NISHIYAMA Tomoaki tomo@k|n @end|ng |rom @t@||@k@n@z@w@-u@@c@jp
Thu Apr 18 02:38:35 CEST 2013


Dear Kevin,

> The problem I have though is that I need to leave the primary key
> field un-specified so that it will fill in the key from a sequence.


I do not understand why you need to leave the primary key unspecified.
You can change the field characteristics with ALTER TABLE, ALTER SEQUENCE,
and so on.  To see what operation is needed you can prepare a small
example table and use pg_dump.

"row.names" are copied by dbWriteTable
to ensure that every record is distinguishable.
It is by default a text field.
If you need a serial primary key, you may create a new column, and compute
the initial values and add constraints and index. 
(or just alter the column may work depending on the data.frame)
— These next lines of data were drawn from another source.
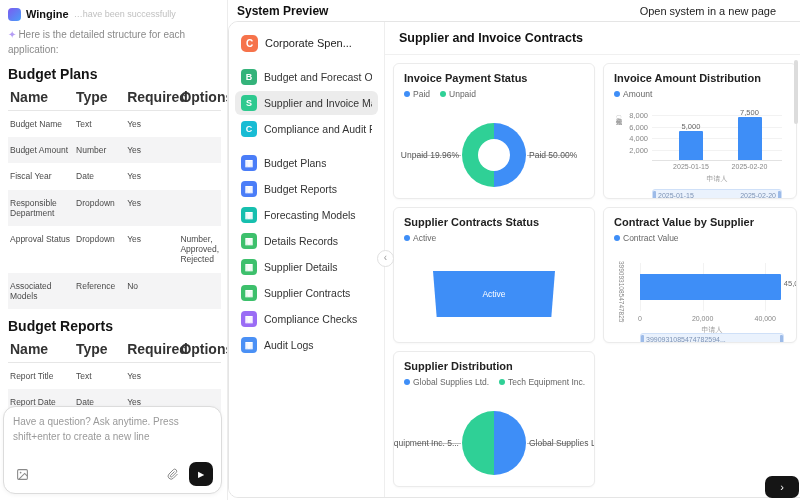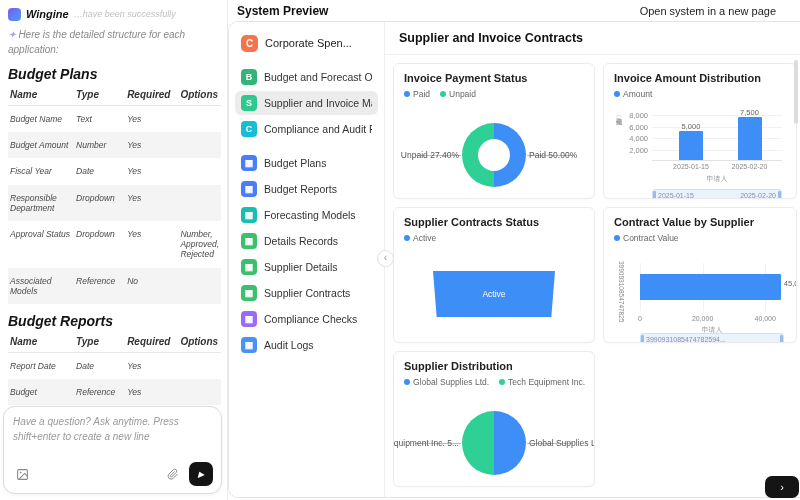--- a/index.html
+++ b/index.html
@@ -1,30 +1,30 @@
 <!DOCTYPE html>
 <html><head>
 <meta charset="utf-8">
 <style>
   * { margin:0; padding:0; box-sizing:border-box; }
   html,body { background:#fff; }
   body { font-family:"Liberation Sans", sans-serif; }
   .stage { position:relative; width:800px; height:500px; background:#fff; overflow:hidden; }
 
   
-  .chat { position:absolute; left:0; top:0; width:228px; height:500px; border-right:1px solid #ececec; padding:6px 6px 0 8px; overflow:hidden; background:#fff;font-style:italic; }
+  .chat { position:absolute; left:0; top:0; width:228px; height:500px; border-right:1px solid #ececec; padding:6px 6px 0 8px; overflow:hidden; background:#fff; }
   .brand-row { display:flex; align-items:center; gap:5px; height:16px; overflow:hidden; }
   .logo { width:13px; height:13px; border-radius:4px; background:linear-gradient(135deg,#7b5cf0,#4a9df8); flex:0 0 auto; }
   .brand { font-size:11px; font-weight:bold; color:#111; white-space:nowrap; }
   .note { font-size:9px; color:#c0c0c0; white-space:nowrap; overflow:hidden; }
   .intro { margin-top:5px; font-size:10px; color:#8a8a8a; line-height:1.5; }
   .sparkle { color:#b59df5; margin-right:2px; }
   .tbl-title { font-size:14px; font-weight:bold; color:#141414; margin:9px 0 2px; }
   table.grid { width:100%; border-collapse:collapse; table-layout:fixed; }
-  .grid th { font-size:10px; text-align:left; font-weight:bold; color:#333; padding:5px 2px; border-bottom:1px solid #e6e6e6; }
+  .grid th { font-size:14px; text-align:left; font-weight:bold; color:#333; padding:5px 2px; border-bottom:1px solid #e6e6e6; }
   .grid th:nth-child(1){width:31%} .grid th:nth-child(2){width:24%}
   .grid th:nth-child(3){width:25%} .grid th:nth-child(4){width:20%}
   .grid td { font-size:8.5px; color:#4a4a4a; padding:8px 2px; vertical-align:top; line-height:1.2; }
   .grid tbody tr:nth-child(even){ background:#f4f4f5; }
 
   .composer { position:absolute; left:3px; right:5px; bottom:6px; height:88px; background:#fff; border:1px solid #dcdcdc; border-radius:12px; padding:8px 9px; box-shadow:0 1px 4px rgba(0,0,0,.05); }
   .composer .ph { font-size:10px; color:#9a9a9a; line-height:1.45; }
   .c-icons { position:absolute; left:9px; right:8px; bottom:7px; display:flex; align-items:center; }
   .c-icons .spacer { flex:1; }
   .icon-btn { display:flex; align-items:center; justify-content:center; width:18px; height:18px; cursor:pointer; }
@@ -168,20 +168,26 @@
         <table class="grid">
           <thead>
             <tr>
               <th>Name</th>
               <th>Type</th>
               <th>Required</th>
               <th>Options</th>
             </tr>
           </thead>
           <tbody>
+            <tr>
+              <td>Report Title</td>
+              <td>Text</td>
+              <td>Yes</td>
+              <td></td>
+            </tr>
             <tr>
               <td>Report Date</td>
               <td>Date</td>
               <td>Yes</td>
               <td></td>
             </tr>
             <tr>
               <td>Budget</td>
               <td>Reference</td>
               <td>Yes</td>
@@ -287,21 +293,21 @@
                   <span class="lg-dot" style="background: rgb(47, 208, 150);"></span>
                   <span class="lg-name">Unpaid</span>
                 </span>
               </div>
               <div class="cbody">
                 <div class="circle" style="background: conic-gradient(rgb(62, 142, 247) 0deg, rgb(62, 142, 247) 50%, rgb(47, 208, 150) 50%, rgb(47, 208, 150) 100%);">
                   <div class="hole"></div>
                 </div>
                 <div class="lead l"></div>
                 <div class="lead r"></div>
-                <div class="plabel l">Unpaid 27.40%</div>
+                <div class="plabel l">Unpaid 19.96%</div>
                 <div class="plabel r">Paid 50.00%</div>
               </div>
             </div>
             <div class="card">
               <div class="card-title">Invoice Amount Distribution</div>
               <div class="legend">
                 <span class="lg-item">
                   <span class="lg-dot" style="background: rgb(62, 142, 247);"></span>
                   <span class="lg-name">Amount</span>
                 </span>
Note that pg_dump/restore should have been very well tested by 
PostgreSQL developers to ensure the reliability and the speed.
So, it would be a very hard to invent a better method.

>   So, right now it executes "COPY tablename FROM", but could it be changed to grab
> the list of fields from the given data frame and then add them to the copy command,
> like so: "COPY tablename (col1, col2, ... ) FROM"?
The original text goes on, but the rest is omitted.